Nelle indagini, poi, fondamentale è stata una videocamera in particolare, ad alta definizione, posta nel tragitto fra via Rudiae e l'abitazione del 21enne. Per fortuna non era ancora stata sovrascritta. Ed è quella che, in assoluto, attraverso i fotogrammi estratti, meglio ha reso un'idea dei connotati del soggetto da ricercare. Un altro aspetto ha chiarito il colonnello ed è quello legato all'arma del delitto: un coltello da caccia, per la precisione, e non da sub.

Ieri il fermo in ospedale    

Il giovane è stato fermato ieri direttamente nel parcheggio dell’ospedale “Vito Fazzi” di Lecce, dove svolgeva il tirocinio, dopo una corsa contro il tempo, che ha condotto i carabinieri verso di lui a una settimana esatta dal delitto che ha sconvolto tutto il Salento. Ex coinquilino di quell’appartamento nella zona della stazione centrale, le cui stanze in passato erano state affittate a studenti universitari, non si capisce ancora perché avrebbe ucciso quella coppia, che si stava avviando verso un futuro felice e luminoso.

Il tutto, studiato in maniera certosina, a dir poco maniacale. Un progetto perverso e diabolico. Nei biglietti persi durante la fuga, una mappa per scansare le videocamere di cui è ricca la zona e i terrificanti piani che avrebbero previsto, fra l’altro, l’uso di fascette per immobilizzare la coppia, sevizie fino alla morte e una scritta da lasciare dentro casa, una sorta di “firma”.   

La morte l’hanno trovato lo stesso, Daniele De Santis, amministratore di condomini, noto in Italia per il suo impegno sui campi di calcio, come arbitro il serie C, ed Eleonora Manta, da circa un anno funzionaria dell’Inps di Brindisi, che proprio nel giorno in cui si è consumato il delitto era in procinto di trasferirsi in quell’appartamento in via definitiva. Ma non come aveva immaginato l'assassino. La loro lotta fino all’ultimo respiro ha senz’altro scombussolata i suoi piani e, quindi, agevolato le stesse indagini.

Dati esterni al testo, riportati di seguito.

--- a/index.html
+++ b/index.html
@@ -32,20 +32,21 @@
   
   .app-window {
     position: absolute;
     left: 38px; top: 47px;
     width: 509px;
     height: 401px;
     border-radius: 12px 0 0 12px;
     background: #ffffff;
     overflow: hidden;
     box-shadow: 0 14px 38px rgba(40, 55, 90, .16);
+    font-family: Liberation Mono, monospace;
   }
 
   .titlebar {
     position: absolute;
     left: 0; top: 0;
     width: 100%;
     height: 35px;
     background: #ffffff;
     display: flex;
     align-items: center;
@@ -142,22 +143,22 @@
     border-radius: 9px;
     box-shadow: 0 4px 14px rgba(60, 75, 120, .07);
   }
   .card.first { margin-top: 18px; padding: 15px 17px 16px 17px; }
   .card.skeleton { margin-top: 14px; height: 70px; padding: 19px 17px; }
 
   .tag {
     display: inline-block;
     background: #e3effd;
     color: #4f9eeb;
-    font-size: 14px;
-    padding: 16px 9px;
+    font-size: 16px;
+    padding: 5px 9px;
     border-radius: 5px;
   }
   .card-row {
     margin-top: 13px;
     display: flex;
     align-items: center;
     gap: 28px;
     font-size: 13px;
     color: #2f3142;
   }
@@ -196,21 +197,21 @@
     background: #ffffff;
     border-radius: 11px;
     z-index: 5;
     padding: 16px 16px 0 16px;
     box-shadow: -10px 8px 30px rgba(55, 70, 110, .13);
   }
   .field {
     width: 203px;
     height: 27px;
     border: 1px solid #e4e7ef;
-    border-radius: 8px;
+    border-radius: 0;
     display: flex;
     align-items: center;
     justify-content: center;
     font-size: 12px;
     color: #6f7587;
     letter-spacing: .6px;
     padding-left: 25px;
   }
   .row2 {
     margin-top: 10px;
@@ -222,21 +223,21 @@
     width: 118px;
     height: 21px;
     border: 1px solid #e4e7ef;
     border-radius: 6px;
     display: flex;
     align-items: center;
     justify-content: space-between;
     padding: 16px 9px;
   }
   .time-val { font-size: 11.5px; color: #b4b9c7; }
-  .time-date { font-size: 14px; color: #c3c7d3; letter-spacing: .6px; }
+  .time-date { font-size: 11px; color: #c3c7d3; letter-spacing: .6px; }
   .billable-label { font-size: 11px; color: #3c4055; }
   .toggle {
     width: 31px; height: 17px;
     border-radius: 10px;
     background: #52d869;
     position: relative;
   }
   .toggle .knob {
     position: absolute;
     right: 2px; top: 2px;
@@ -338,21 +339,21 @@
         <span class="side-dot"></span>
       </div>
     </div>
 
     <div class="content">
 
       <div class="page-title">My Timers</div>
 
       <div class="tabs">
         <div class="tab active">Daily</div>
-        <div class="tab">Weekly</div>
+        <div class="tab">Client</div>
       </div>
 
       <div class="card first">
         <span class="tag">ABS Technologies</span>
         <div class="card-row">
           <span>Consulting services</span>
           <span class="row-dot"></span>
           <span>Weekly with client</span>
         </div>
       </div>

Il giorno del duplice omidicidio

Daniele ed Eleonora hanno trovato la morte lunedì 21 settembre, intorno alle 21 di sera. Lo studente 21enne, che fino ad agosto era stato affittuario di una stanza di quell’appartamento, si potrebbe essere presentato con qualche pretesto, conoscendo comunque piuttosto bene la coppia, per poi forse tentare di immobilizzarla. Ed è stato in quel momento che deve essere nata la colluttazione, quando diversi altri residenti della palazzina hanno sentito voci e, soprattutto, il rumore di mobili spostati in modo brusco.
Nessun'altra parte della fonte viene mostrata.